In the last few years, the Army, Marine Corps, and Air Force started conducting job-specific physical fitness tests that use the same standards for both men and women. The change was made in an effort to maximize deployability, reduce training costs, and ensure all Military Service Members can perform at their best.

The Army currently uses the Occupational Physical Assessment Test. The Marines have MOS Specific Physical Standards (MSPS). The Air Force has Tier 2 Physical Standards. The idea is to identify members early in their careers who will be physically able to perform the intense physical requirements of ground combat arms (GCA) jobs.


The OPAT is a series of 4 tests, given only in Initial Entry Training (IET) or if a Soldier wants to reclassify MOS into a more physically demaning one, which assess muscular strength and power, and cardiorespiratory endurance. The OPAT consists of a standing long jump, seated power throw, 1-rep max deadlift, and an aerobic interval run. Performance on the OPAT is graded as black, gray, and gold, and qualifies you for MOS categories with physical demands rated as heavy, significant, and moderate. Performance below the gold standard, white, is considered an unqualifying performance.

Recruits need to take the OPAT within the first 90 days of IET. For prior-service Soldiers who entered IET before 27 Dec 2016, you’re automatically given the highest performance category for your MOS without having to take the test. For example, 31A Military Police Soldiers are automatically granted a gray physical performance level because the 31A physical performance category is “significant.” You only need to take the OPAT and earn a black-level score if you want to reclassify MOS into a “heavy” physically demanding MOS such as 11A Infantry. Find more info about the OPAT in SMOM 17-041.

Alt-text for non-PDF graphic [to be completed at time graphic is finalized]:  OPAT Standards Summary U.S. Army Occupational Physical Assessment Test (OPAT) Physical Standards Pre-training level of fitness Heavy (black) level: Long Jump Cutoff  = 160 cm or 5 feet 3 inches; Power Throw Cutoff = 450 cm or 14 feet 9 inches; Standing Deadlift Cutoff = 160 pounds; and Interval Run Cutoff = 43 shuttles or you need to complete the second repetition in stage 6 to hit the black standard Significant (gray) level: Long Jump Cutoff = 140 cm or 4 feet 7 inches; Power Throw Cutoff = 400 cm or 13 feet 1 inches; Standing Deadlift Cutoff = 140 pounds; and Interval Run Cutoff = 40 shuttles or you need to complete the eighth repetition in stage 5 to hit the gray standard Moderate (gold) level: Long Jump Cutoff  = 120 cm or 3 feet 11 inches; Power Throw Cutoff = 350 cm or 11 feet 6 inches; Standing Deadlift Cutoff = 120 pounds; and Interval Run Cutoff = 36 shuttles or you need to complete the fourth repetition in stage 5 to hit the black standard Unqualified (white) level: Any event score below Moderate (gold) level Applicant must meet minimum scores in each event to qualify for that level As of 3 June 2016. Changes will be published via ALARACT Adapted from SMOM 17-041 (AC) and Sharp, M.A. et al. (2018).

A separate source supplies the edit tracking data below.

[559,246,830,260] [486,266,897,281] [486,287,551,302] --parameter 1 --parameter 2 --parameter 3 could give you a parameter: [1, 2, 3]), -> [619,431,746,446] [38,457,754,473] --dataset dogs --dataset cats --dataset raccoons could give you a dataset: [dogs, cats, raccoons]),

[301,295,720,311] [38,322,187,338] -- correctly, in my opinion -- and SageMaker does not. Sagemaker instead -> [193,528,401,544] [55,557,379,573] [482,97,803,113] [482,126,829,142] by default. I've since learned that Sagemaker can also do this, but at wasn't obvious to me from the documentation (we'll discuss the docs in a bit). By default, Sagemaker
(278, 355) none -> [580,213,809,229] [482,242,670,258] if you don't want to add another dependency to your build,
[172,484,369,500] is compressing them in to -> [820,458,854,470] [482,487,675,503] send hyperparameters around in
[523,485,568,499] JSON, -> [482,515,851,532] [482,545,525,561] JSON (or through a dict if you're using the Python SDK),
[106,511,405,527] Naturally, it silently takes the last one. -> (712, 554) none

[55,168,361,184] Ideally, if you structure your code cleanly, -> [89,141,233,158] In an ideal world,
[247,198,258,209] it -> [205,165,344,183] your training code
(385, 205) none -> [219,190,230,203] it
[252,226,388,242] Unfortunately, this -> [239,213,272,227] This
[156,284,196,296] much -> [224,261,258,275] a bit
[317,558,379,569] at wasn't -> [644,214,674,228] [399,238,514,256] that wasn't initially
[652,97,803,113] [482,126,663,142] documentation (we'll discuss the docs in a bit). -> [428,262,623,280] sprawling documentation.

Longitudinal Validation of the Occupational Physical Assessment Test (OPAT).


Like the Army’s OPAT, the MSPS is a set of tests that assess muscular strength and power. The MSPS is only given to Marines at the Schools of Infantry at Camps Geiger or Pendleton, or to those who want to change to a GCA MOS, with a different battery of tests depending on what job you want to do. For example, one of the 0311 Infantryman tests is to breach a door with a battering ram. Since a 0313 LAR Crewman likely won’t ever have to breach a door, it isn’t one of the 0313 MSPS tests. Visit the Marine Corps Physical Fitness website for more information about the MSPS. See the MSPS checklists and the NAVMC 3500 (series) Training and Readiness manuals for your MOS for specific details.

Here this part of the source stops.